* [Content revision data]:
★ ★ ★ ★
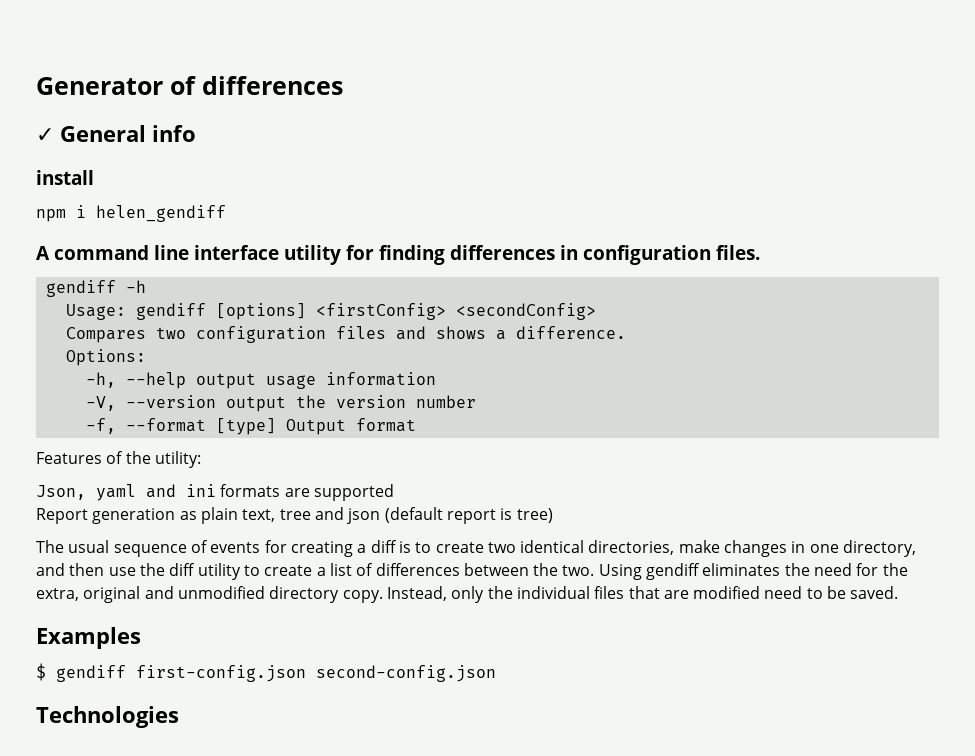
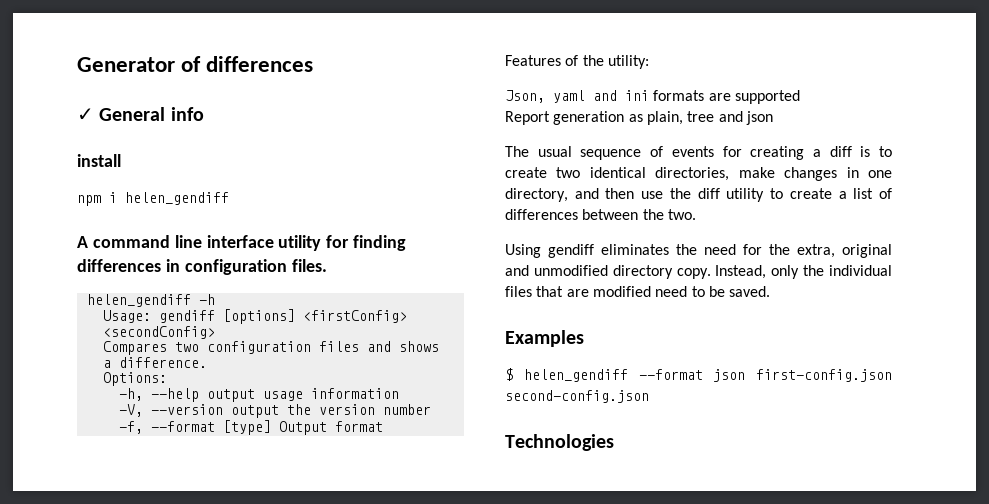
- gendiff -h
+ helen_gendiff -h
- Report generation as plain text, tree and json (default report is tree)
+ Report generation as plain, tree and json
- The usual sequence of events for creating a diff is to create two identical directories, make changes in one directory, and then use the diff utility to create a list of differences between the two. Using gendiff eliminates the need for the extra, original and unmodified directory copy.
+ The usual sequence of events for creating a diff is to create two identical directories, make changes in one directory, and then use the diff utility to create a list of differences between the two.
+ Using gendiff eliminates the need for the extra, original and unmodified directory copy.
- $ gendiff first-config.json second-config.json
+ $ helen_gendiff --format json first-config.json second-config.json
★ ★ ★ ★
* [Required action]:
Would you please write out the entries in full, exactly as they read, but without pictures?

* [Exercise output]:
- gendiff -h
+ helen_gendiff -h
- Report generation as plain text, tree and json (default report is tree)
+ Report generation as plain, tree and json
- The usual sequence of events for creating a diff is to create two identical directories, make changes in one directory, and then use the diff utility to create a list of differences between the two. Using gendiff eliminates the need for the extra, original and unmodified directory copy.
+ The usual sequence of events for creating a diff is to create two identical directories, make changes in one directory, and then use the diff utility to create a list of differences between the two.
+ Using gendiff eliminates the need for the extra, original and unmodified directory copy.
- $ gendiff first-config.json second-config.json
+ $ helen_gendiff --format json first-config.json second-config.json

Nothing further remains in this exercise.